What I would call the three main components of Bayes are explicitly considering hypotheses, explicitly searching for tests with high likelihood ratios, rather than just high likelihoods, and explicitly incorporating prior information. I’m content with examples that show off only one of those components.
There are at least two meanings to the Bayesian/frequentist debate; one is a disagreement about methods (or at least a different set of tools), and the other is a disagreement about the deeper meaning of probability. This is an article about methods, not meaning. The major difference is that Bayesian methods make the prior explicit. The p-value is, perhaps, the quintessential frequentist statistic. Here, we can easily imagine Solomon publishing his paper in the Ancient Journal of Statistical Law and citing a p-value < 0.001 -- but without knowing the actual P(defendant), we don’t know how many times he made the correct decision (in terms of the facts; as noted in another thread, from a child-welfare perspective, the decision was probably correct regardless).
Frequentists also care about high likelihood ratios.

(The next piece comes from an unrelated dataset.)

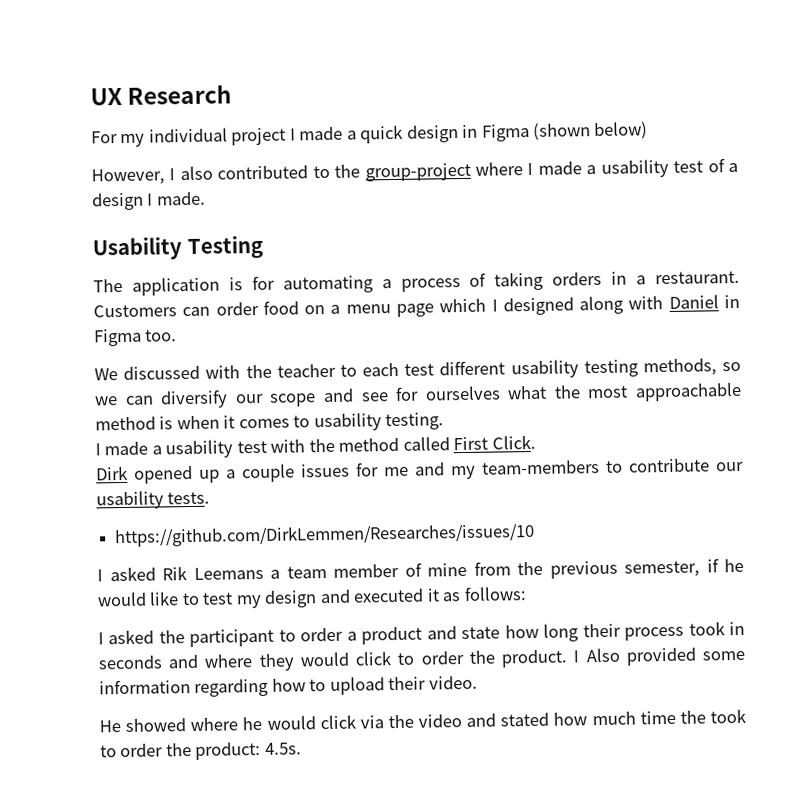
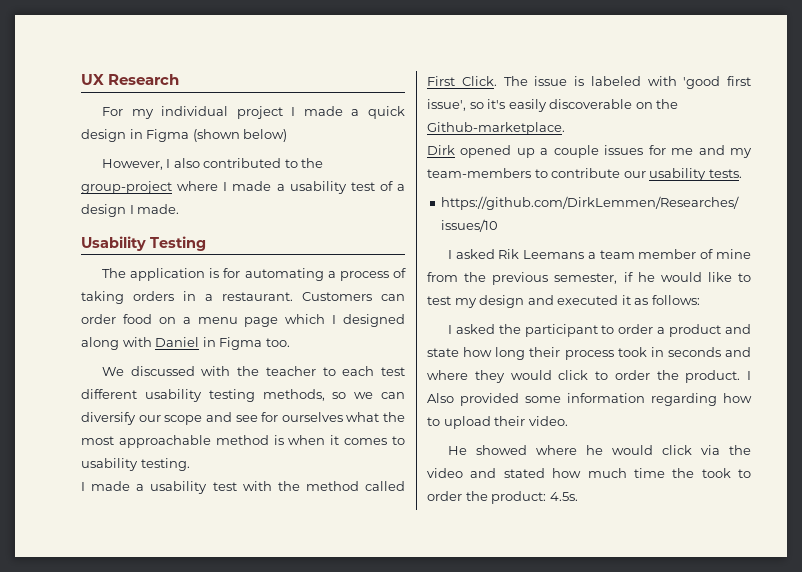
(536, 442) none -> [503,76,751,89] [427,99,679,112] [427,122,565,135] The issue is labeled with 'good first issue', so it's easily discoverable on the Github-marketplace.

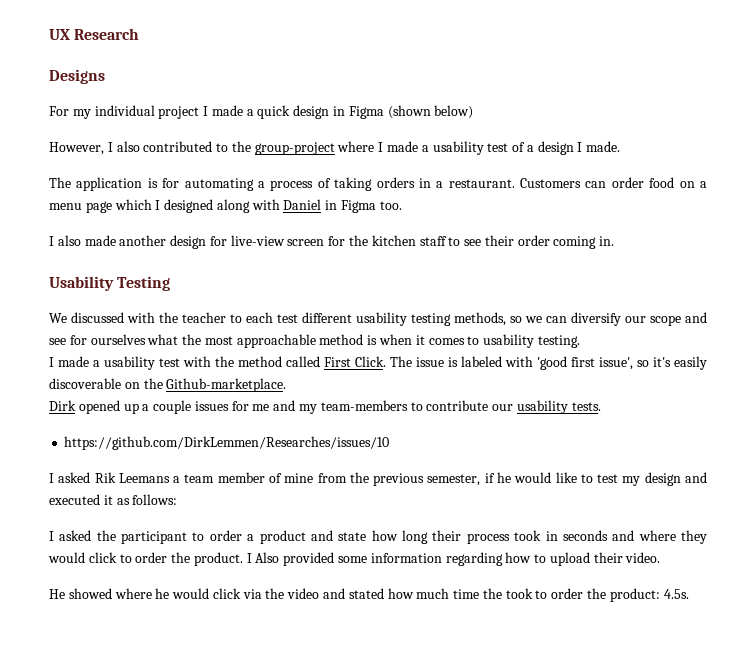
(180, 79) none -> [49,69,105,84] // Designs
[81,236,206,251] // Usability Testing -> (621, 146) none
(290, 342) none -> [49,235,615,249] [49,276,171,291] // I also made another design for live-view screen for the kitchen staff to see their order coming in. // Usability Testing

I know I’m nitpicking, but is the prior really that low in Solomon’s case ? In our modern times, things like that almost never happen, but Solomon was living in Old Testament times (metaphorically speaking, seeing as the Solomon we’re talking about here is just a character in a book). And the Old testament makes few legal distinctions between children and other kinds of property. Stealing them would still be a big deal, but hardly improbable.
OK, then maybe the prior is high. So what? The point is that Solomon didn’t consider it. I’m not saying his test was useless or his decision was wrong. I’m saying that the word “Bayes” is being used as an applause light rather than for its meaning!
Yeah, that’s why I said I was merely nitpicking.